GPTBot – Used by OpenAI
ChatGPT-User – OpenAI browsing requests
ClaudeBot – Used by Anthropic
Claude-Web – Anthropic web access agent
anthropic-ai – Anthropic crawler
Google-Extended – AI training control by Google
GoogleOther – Google experimental crawler
PerplexityBot – From Perplexity AI
CCBot – From Common Crawl
FacebookBot – From Meta
Meta-ExternalAgent – Meta AI crawler
Meta-ExternalFetcher – External Meta content fetcher
facebookexternalhit – Meta link preview fetcher
OAI-SearchBot – OpenAI search crawler
Applebot-Extended – Apple extended crawler for AI and advanced features
Perplexity-User – Perplexity user browsing requests

AI Search and Assistant Platforms

YouBot – From You.com
NeevaBot – From Neeva
Bytespider – From ByteDance
Amazonbot – From Amazon
Applebot – From Apple
DuckAssistBot – From DuckDuckGo

Data and Training Crawlers

Diffbot – From Diffbot
PetalBot – From Huawei
AhrefsBot – From Ahrefs
SemrushBot – From Semrush
MJ12bot – From Majestic
DotBot – From Moz
ia_archiver – From Internet Archive
img2dataset – Used for dataset generation
Omgilibot – From Omgili data aggregator
Omgili – Content aggregator crawler
ImagesiftBot – Image dataset scraper

Emerging and AI Associated Crawlers

MistralBot – From Mistral AI
cohere-ai – From Cohere
AlibabaBot – From Alibaba
YandexGPTBot – From Yandex
PanguBot – From Huawei
FriendlyCrawler – Ethical AI dataset crawler
Timpibot – Data indexer / AI training crawler
VelenPublicWebCrawler – Web index and data gatherer
Webzio-Extended – AI content discovery crawler
Kangaroo Bot – Emerging AI data bot
iaskspider2.0 – From China’s iAsk search
Ai2Bot – From Allen Institute for AI
Ai2Bot-Dolma – Allen Institute dataset crawler
ICC-Crawler – Industrial/compliance crawler
ISSCyberRiskCrawler – Cyber risk data crawler
Sidetrade indexer bot – AI business data crawler
DeepAIbot – From DeepAI

Important Considerations

robots.txt Is Not Enforcement

robots.txt is simply a request, not a firewall. Bots can ignore it.

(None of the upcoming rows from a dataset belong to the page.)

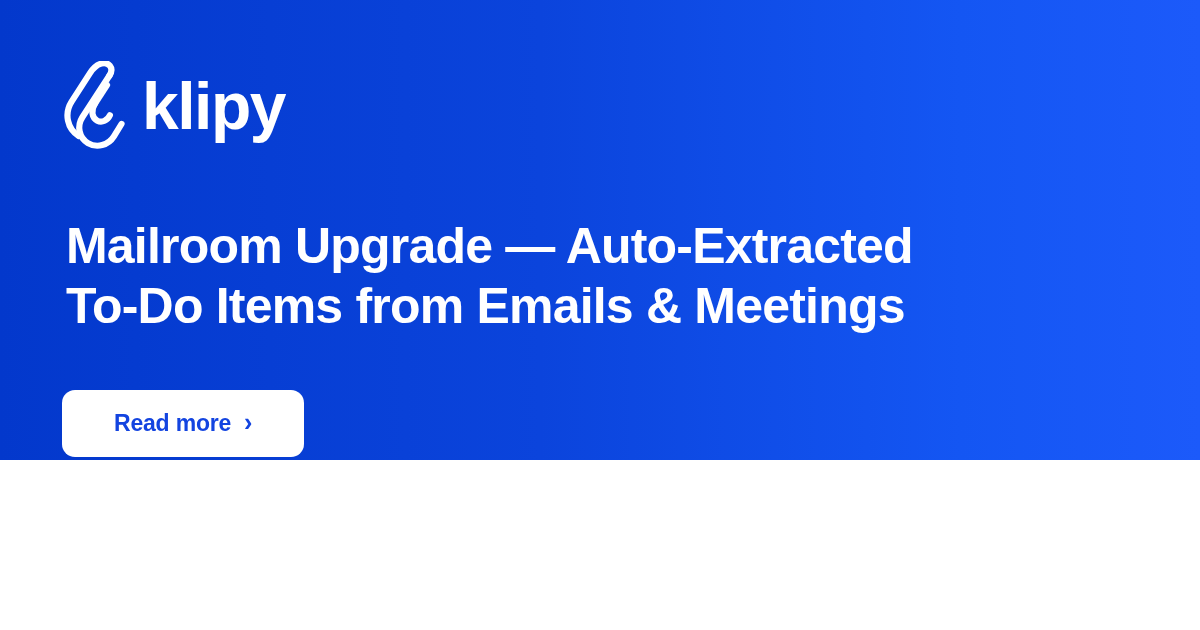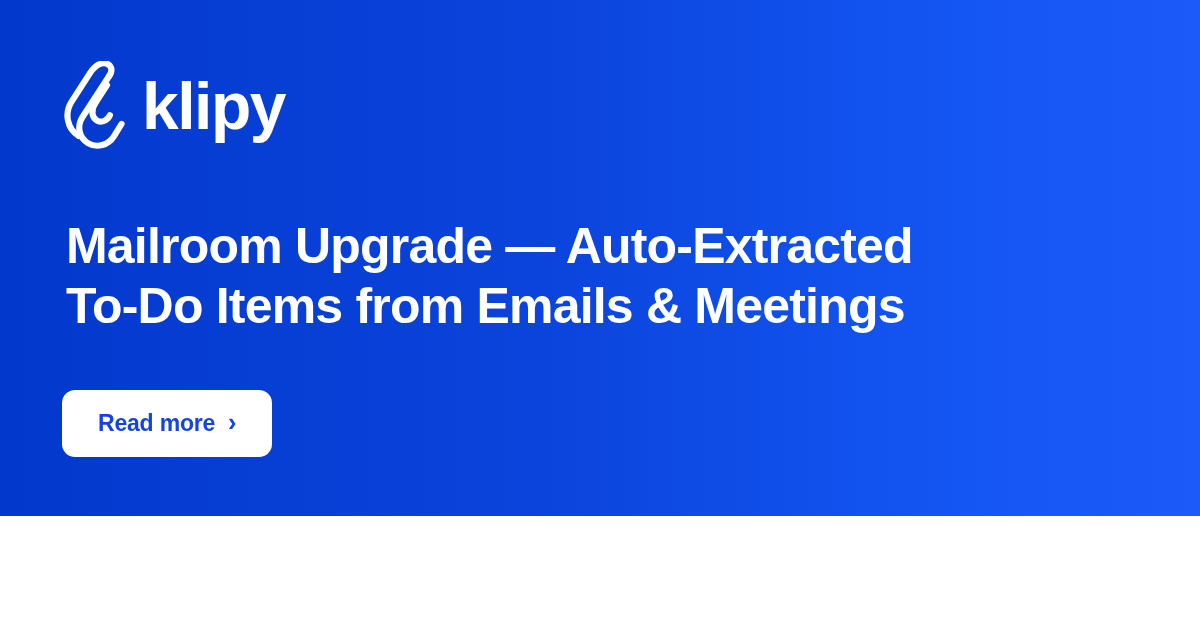--- a/index.html
+++ b/index.html
@@ -11,21 +11,21 @@
     width: 1200px;
     height: 630px;
     overflow: hidden;
     font-family: "Liberation Sans", sans-serif;
     -webkit-font-smoothing: antialiased;
   }
 
   .og-card {
     position: relative;
     width: 1200px;
-    height: 516px;
+    height: 460px;
     box-sizing: border-box;
     background: linear-gradient(90deg, #0338CC 0%, #0B44DC 45%, #1456F3 80%, #1C5AFA 100%);
     padding: 0 62px;
     display: flex;
     flex-direction: column;
     justify-content: flex-start;
     overflow: hidden;
   }
 
   
@@ -77,21 +77,21 @@
     display: flex;
   }
 
   .cta-button {
     display: inline-flex;
     align-items: center;
     gap: 13px;
     background: #FFFFFF;
     border: none;
     border-radius: 13px;
-    padding: 21px 36px;
+    padding: 21px 52px;
     cursor: pointer;
     box-shadow: none;
     font-family: inherit;
   }
 
   .cta-label {
     color: #1344E0;
     font-size: 23px;
     font-weight: 700;
     line-height: 1;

For stronger control consider using/implementing

Server level blocking Nginx or Apache rules
Block by IP range
Use a WAF such as Cloudflare or Akamai
Require login for premium content

Blocking May Impact Visibility

Blocking GoogleExtended does not affect Google Search indexing it only controls AI model training.

However blocking core search bots like Googlebot or Bingbot can remove you from search results.

Logs Are Your Best Friend

Check your server logs to

Confirm bot identity
Detect fake user agents
Identify high frequency scrapers

Should You Block AI Bots

If You Want	Consider
Maximum exposure	Allow AI bots
Protect proprietary content	Block training bots
Monetize content	Use paywalls and server blocking
Control usage rights	Update Terms of Service

Final Thoughts

AI crawling is now a permanent part of the web ecosystem.

The question is not whether bots will visit your site.

It is whether you are controlling them.

Start with

A properly configured robots.txt
Clear AI policy
Log monitoring
Server level protections

In 2026 digital content governance is no longer optional it is infrastructure.